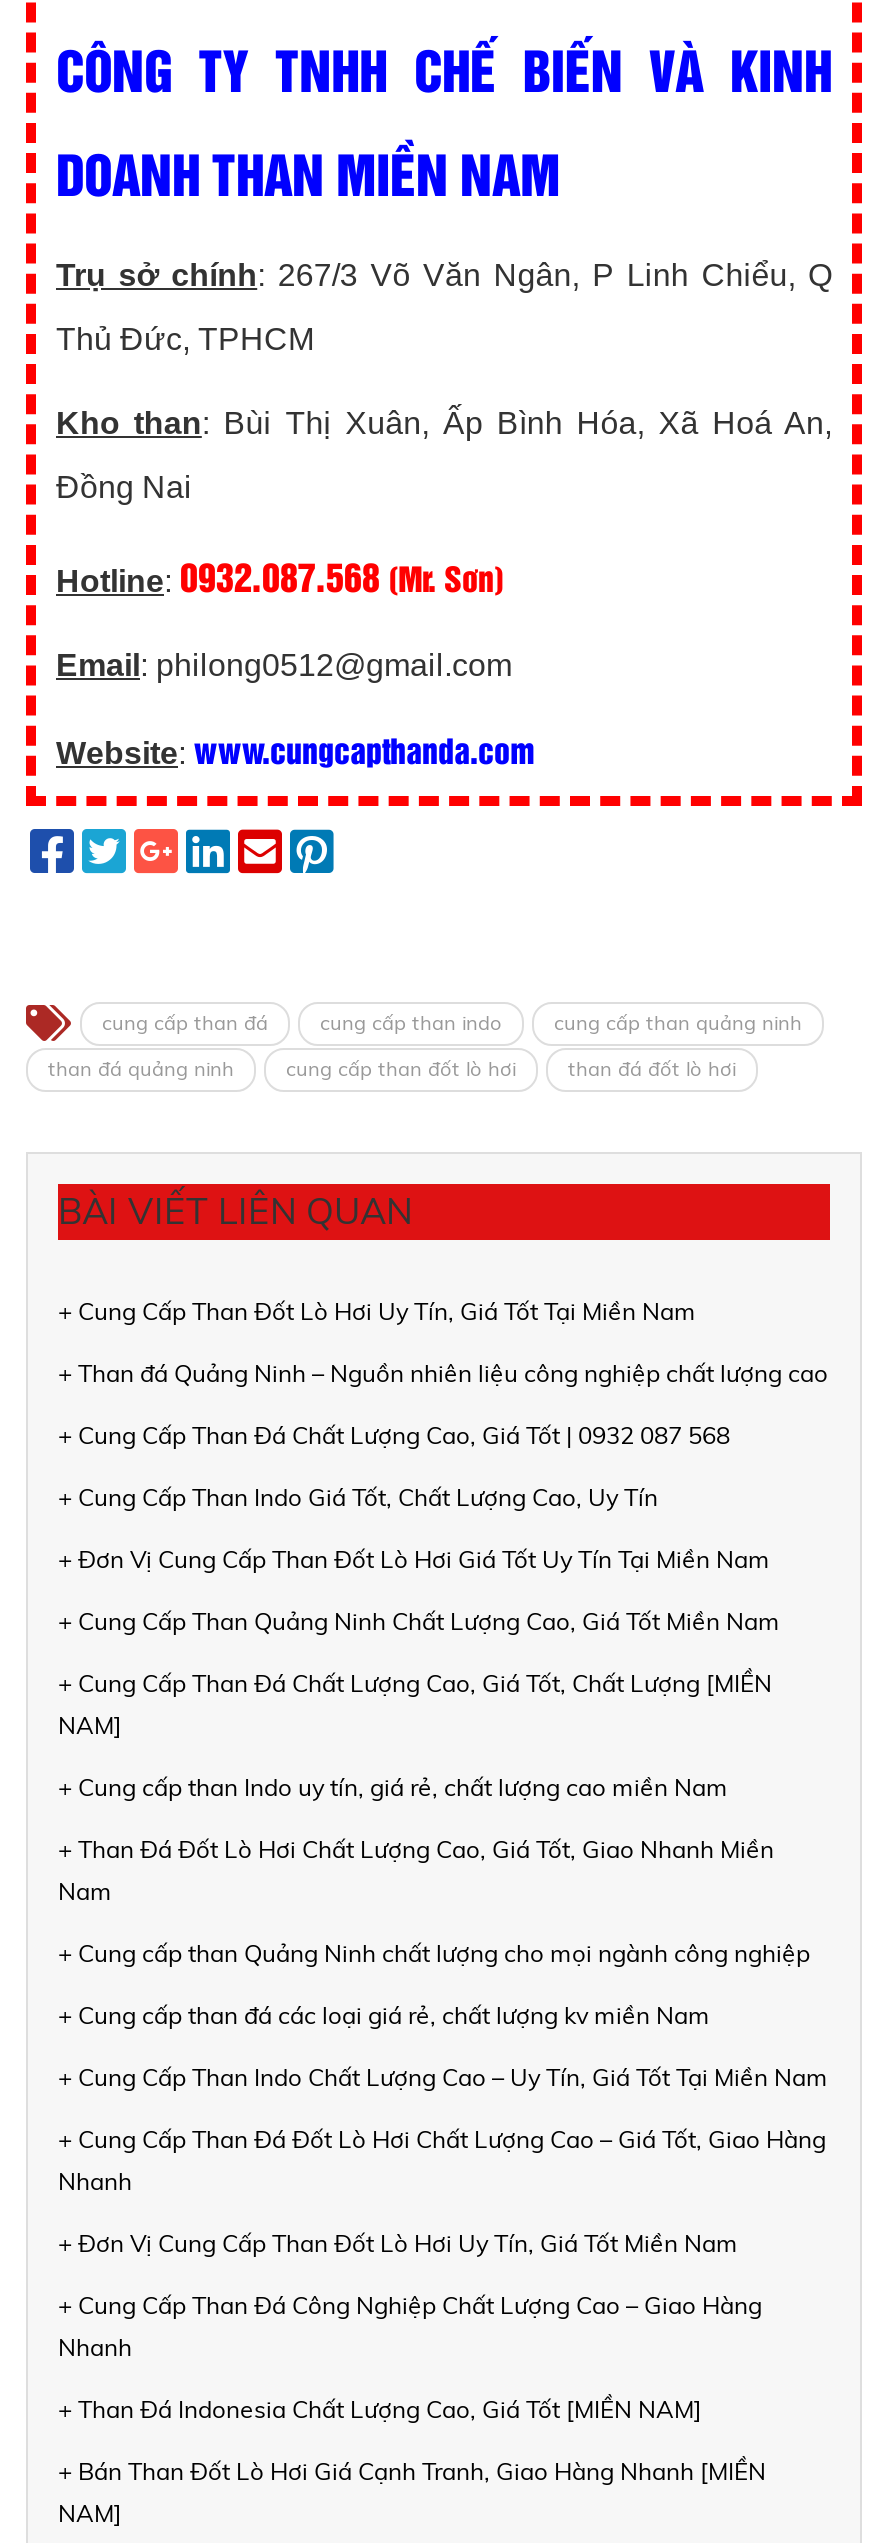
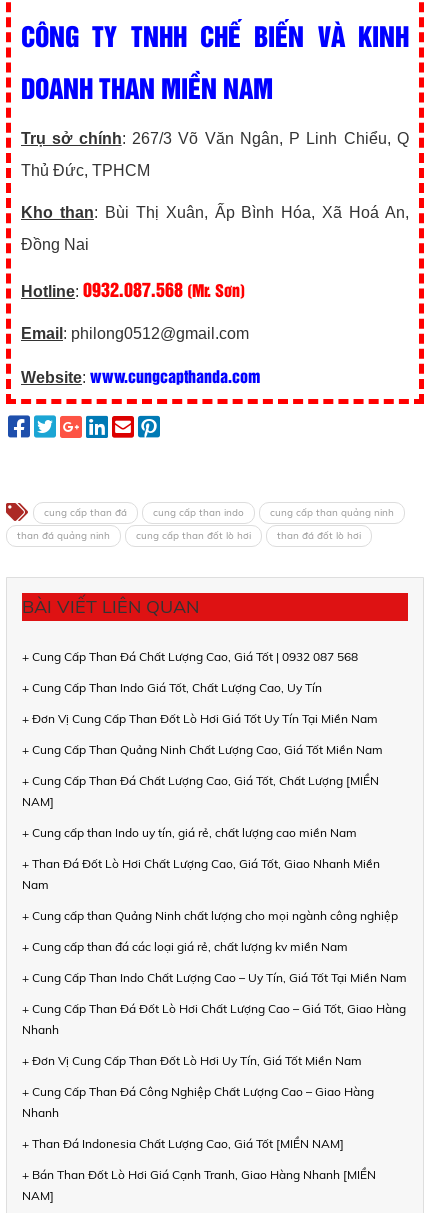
- + Cung Cấp Than Đốt Lò Hơi Uy Tín, Giá Tốt Tại Miền Nam
- + Than đá Quảng Ninh – Nguồn nhiên liệu công nghiệp chất lượng cao
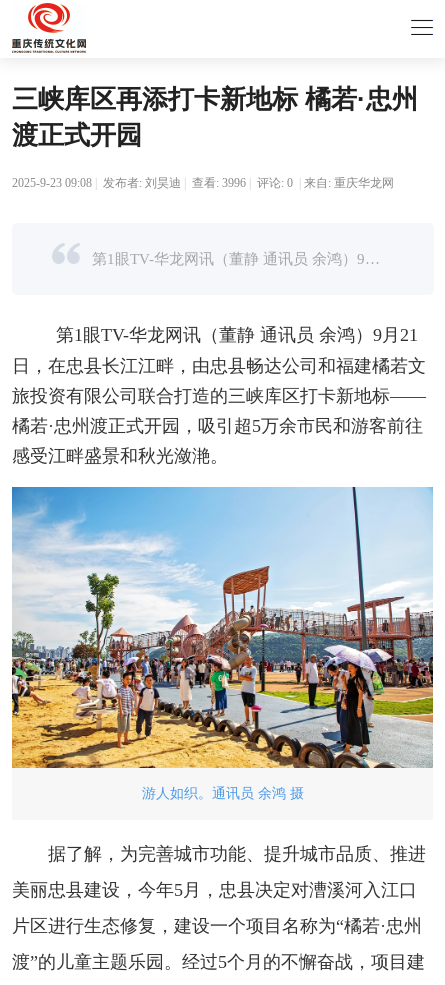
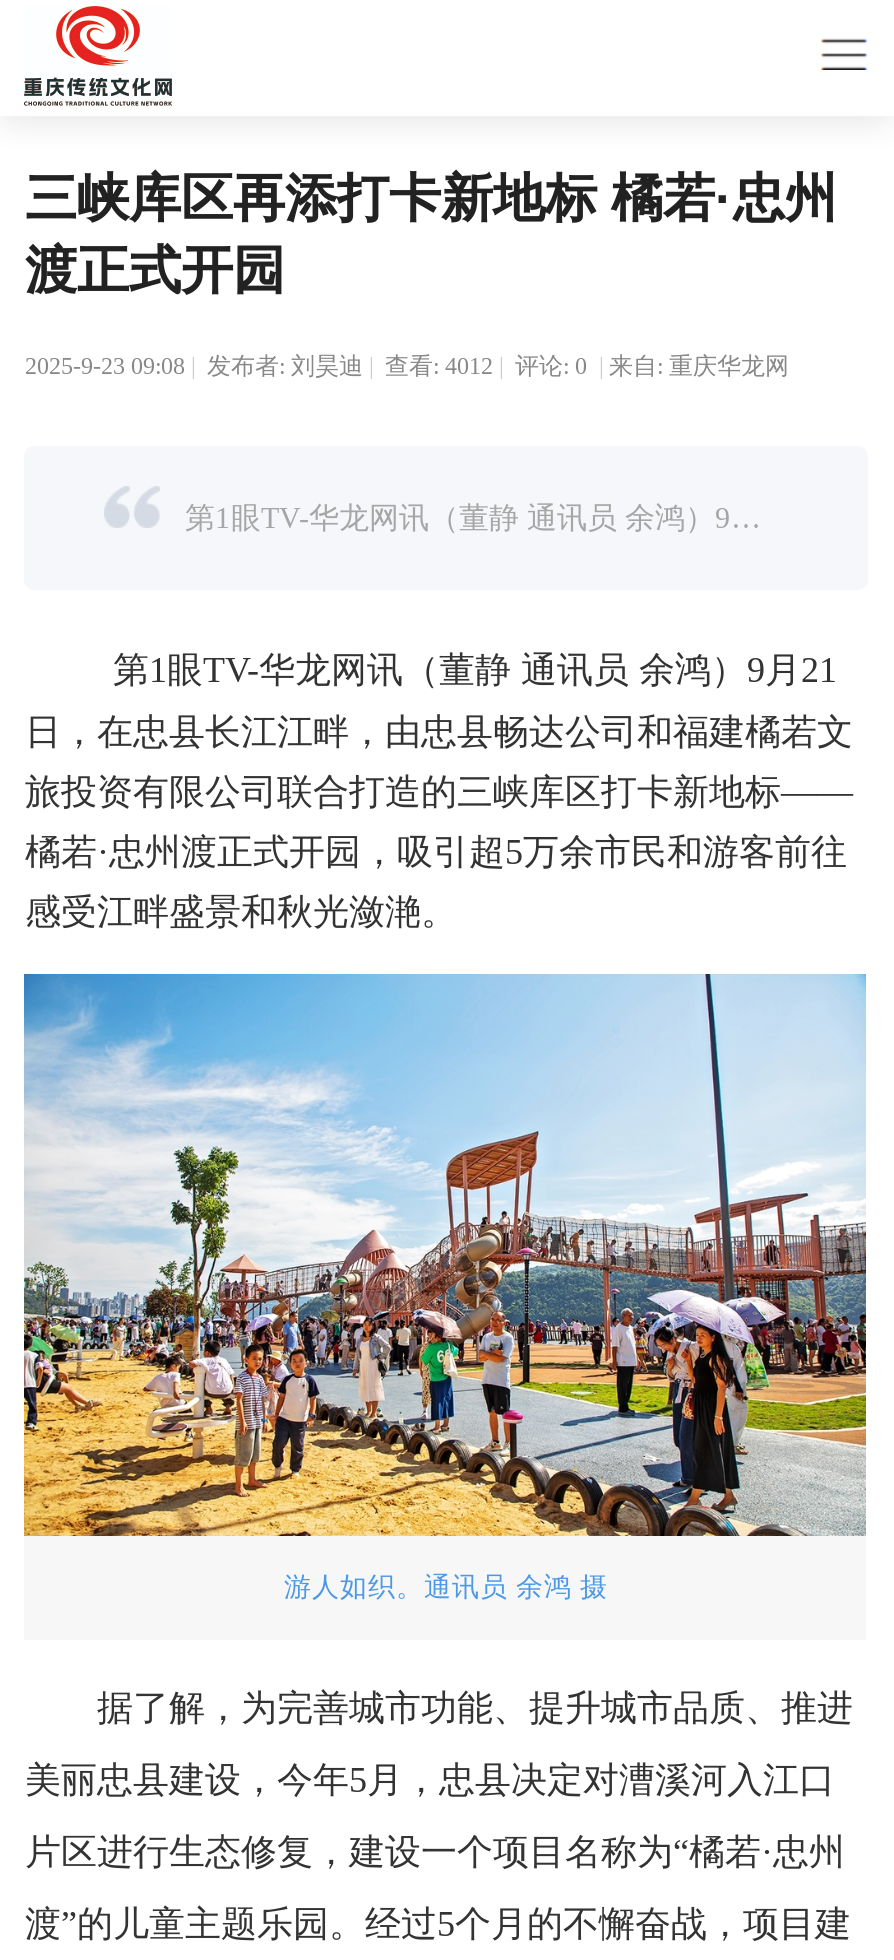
- 2025-9-23 09:08 发布者:刘昊迪 查看: 3996 评论: 0 来自: 重庆华龙网
+ 2025-9-23 09:08 发布者:刘昊迪 查看: 4012 评论: 0 来自: 重庆华龙网
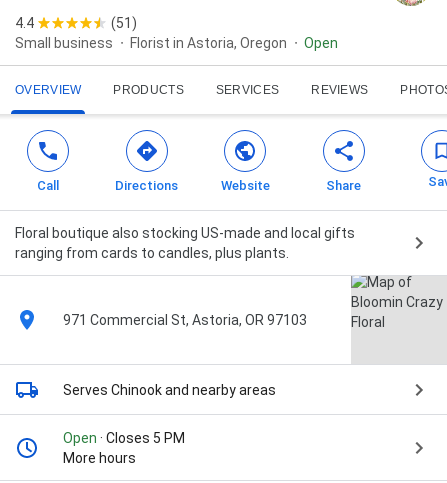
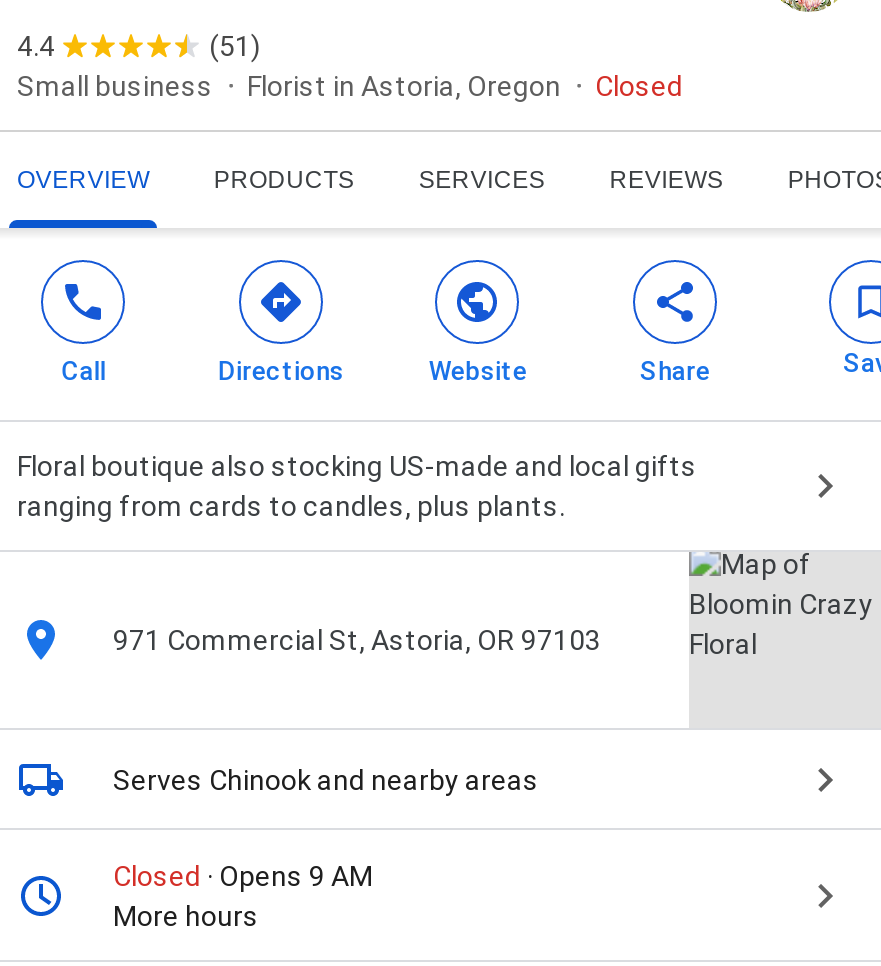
- Open
+ Closed

- Open · Closes 5 PM
+ Closed · Opens 9 AM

◆ ◆ ◆ ◆ ◆

Exercise requirements => All lines from the one containing "4012 评论: 0 来自: 重庆华龙网" through the end of the data are to be restated exactly, with nothing else and without the pictures.

Problem solution =>
+ 2025-9-23 09:08 发布者:刘昊迪 查看: 4012 评论: 0 来自: 重庆华龙网
- Open
+ Closed

- Open · Closes 5 PM
+ Closed · Opens 9 AM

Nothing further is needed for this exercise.